The main aim of this paper is the study of sound quality emitted by refrigeration gases with different PGW as R-134 and R-449A After the prohibition of the R-404A through the Directive F-gas (ref), the replacement of this gas in refrigeration due to maintenance should be studied in terms of noise emissions. The results of this preliminary study have been extrapolated to predict noise emissions in the University of Córdoba. There are more than 161 refrigerators on their campus (University of Córdoba) using R-404A. Therefore, if the level of sound is reduced using R-134A or R-449A instead of R-404A, it could be said that the annoyance due to noise in the campus could be also improved.

2. Materials and Methods

2.1. Experimental Setup

A refrigeration chamber will be used to measure the noise emissions and the sound quality using different refrigeration gases under control conditions. The experimental system was designed on a refrigerating chamber including a semi-hermetic compressor model A 0.5 4Y (Frascold). Different operating points of the compressor have been evaluated at corresponding working pressures.

Table 1. Specification of the refrigerating systems.

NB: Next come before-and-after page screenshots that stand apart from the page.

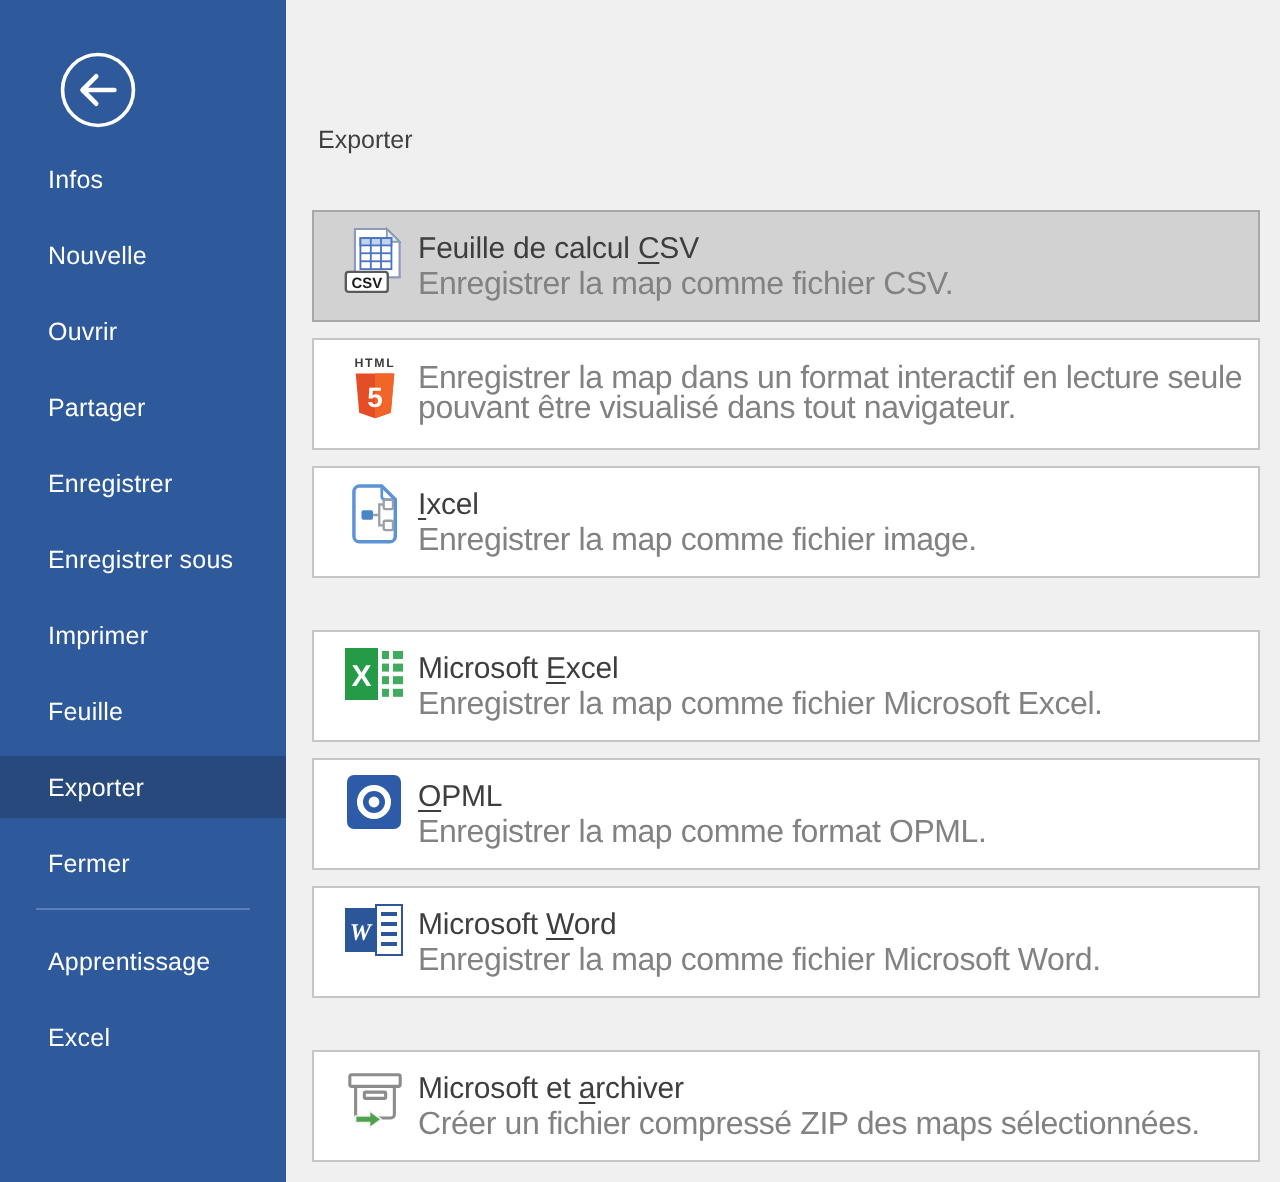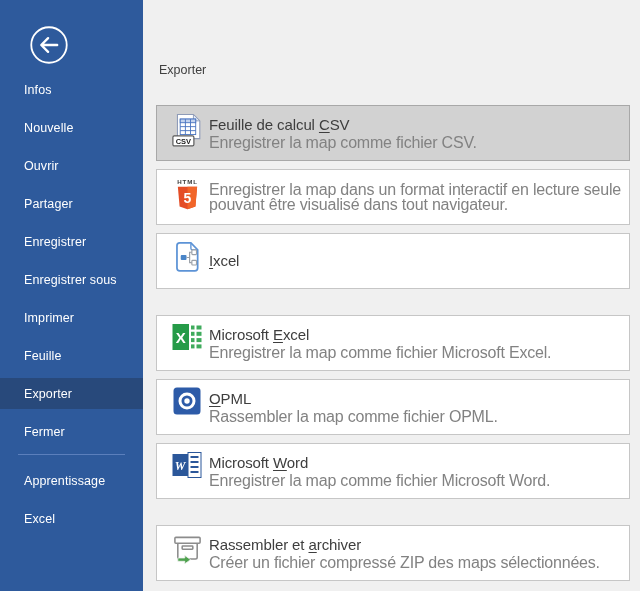--- a/index.html
+++ b/index.html
@@ -170,6 +170,7 @@
         </span>
     <span class="opt-text">
       <span class="opt-title"><span class="t-pre"></span><span class="accel">I</span><span class="t-post">xcel</span></span>
+      <span class="opt-desc">Enregistrer la map comme fichier image.</span>
     </span>
   </div>
       <div class="option group-gap">

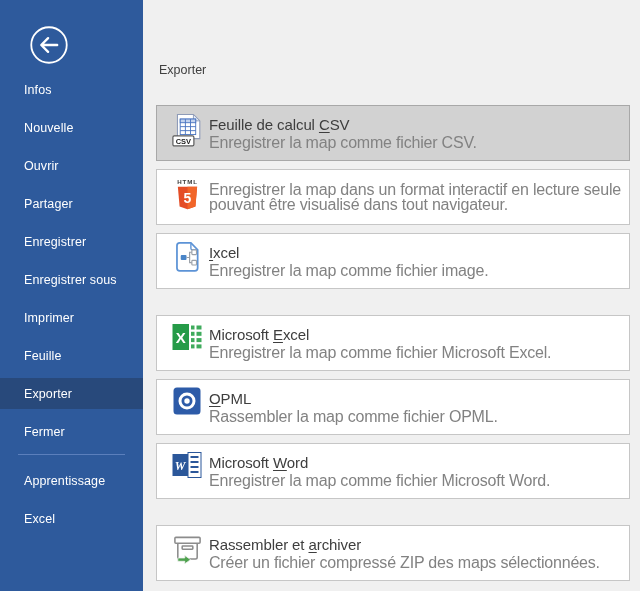--- a/index.html
+++ b/index.html
@@ -205,7 +205,7 @@
         </span>
     <span class="opt-text">
       <span class="opt-title"><span class="t-pre"></span><span class="accel">O</span><span class="t-post">PML</span></span>
-      <span class="opt-desc">Rassembler la map comme fichier OPML.</span>
+      <span class="opt-desc">Enregistrer la map comme format OPML.</span>
     </span>
   </div>
       <div class="option">

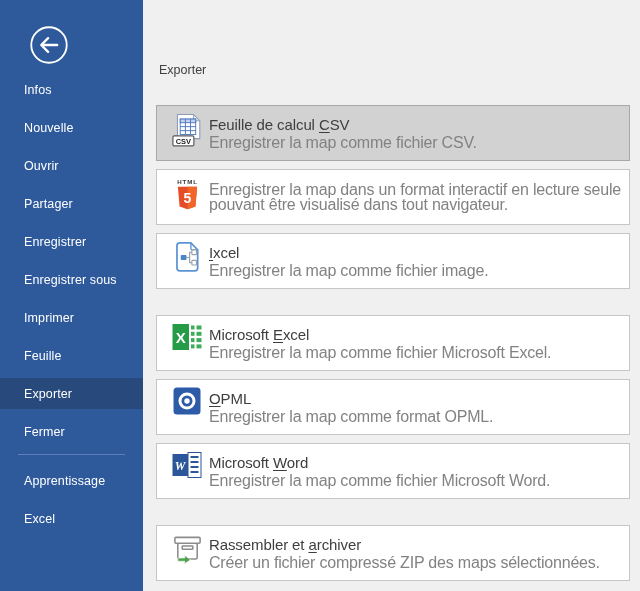--- a/index.html
+++ b/index.html
@@ -239,7 +239,7 @@
     </svg>
         </span>
     <span class="opt-text">
-      <span class="opt-title"><span class="t-pre">Rassembler et </span><span class="accel">a</span><span class="t-post">rchiver</span></span>
+      <span class="opt-title"><span class="t-pre">Microsoft et </span><span class="accel">a</span><span class="t-post">rchiver</span></span>
       <span class="opt-desc">Créer un fichier compressé ZIP des maps sélectionnées.</span>
     </span>
   </div>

Component and Sensor	Voltage	Current	Technical Specifications
Compresor	400 V AC/3 phases/50 Hz	1.94 A	Frascold model A (Milan, Italy) 0.5–4Y semi-hermetic reciprocating, single stage. Refrigerant 404A. Power 0.87 kW, mass Flow 56 kg/h
Condenser	400 V AC/3 phases/50 Hz	0.17 A	EBM model A4D300-AP28-01-with airflow 1860 m3/h-1370 rpm, power 0.06 kW
Evaporator	400 V AC/3 phases/50 Hz	0.33 A	S&P model HRB/4-315-with airflow 1900 m3/h-1450 rpm, power 0.08 kW
Expansión Valve			Danfoss model TSE2. Refrigerant R404 A externally balanced union Danfoss model TSE2. Refrigerant R134 A externally balanced union
Solenoide valve	230 V AC		Danfoss model EVR10, solder connection ½”
Liquid Receiver Accumulator			Frascold, pressure 32 bar, volumen 1.5 L, safety valve 27.5 bar connection ¼” NPT
Drier-Filter			Danfoss model DCL084S capacity 100 cm3, solder connection ½”
Sight glass			Danfoss model 3940/4 solder connection ½”
Process Monitoring, recording and control program			Siemens model TP227-6. 1 DP port profibus-mpi protocol, 1 RJ45 port TCP-IP protocol Siemens model Simatic S7-313C-2D. 2 DP port profibus-mpi protocol Variables can be monitored, changed, and saved on the computer. These can be opened with Microsoft EXCEL
Thermostat	230 V AC		AKO model, 3 digit numeric display, 2 NTC/PTC temperature sensor, 3 relay output, 1 digital input
Pressure Transmitter low	8/28 V DC	4–20 mA	Osaka model, pressure range −0.5/7 bar
Pressure Transmitter high	8/28 V DC	4–20 mA	Osaka model, pressure range 0/30 bar
Temperature Transmitter (indoor chamber, evaporator, condenser ambient	12/32 V DC	4–20 mA	Osaka model S6S-2, temperature range −50/+50 °C bar, type PT100, accuracy ± 5 µA

shows the specifications of the refrigerating system. The experimental rig of the refrigeration system can be seen in Figure 2. Each refrigerant tested was charged with the same mass, 1500 g, and previously, the compressor was also purged with nitrogen. All experiments were developed in a stable laboratory environment with a constant outside temperature of 25 °C.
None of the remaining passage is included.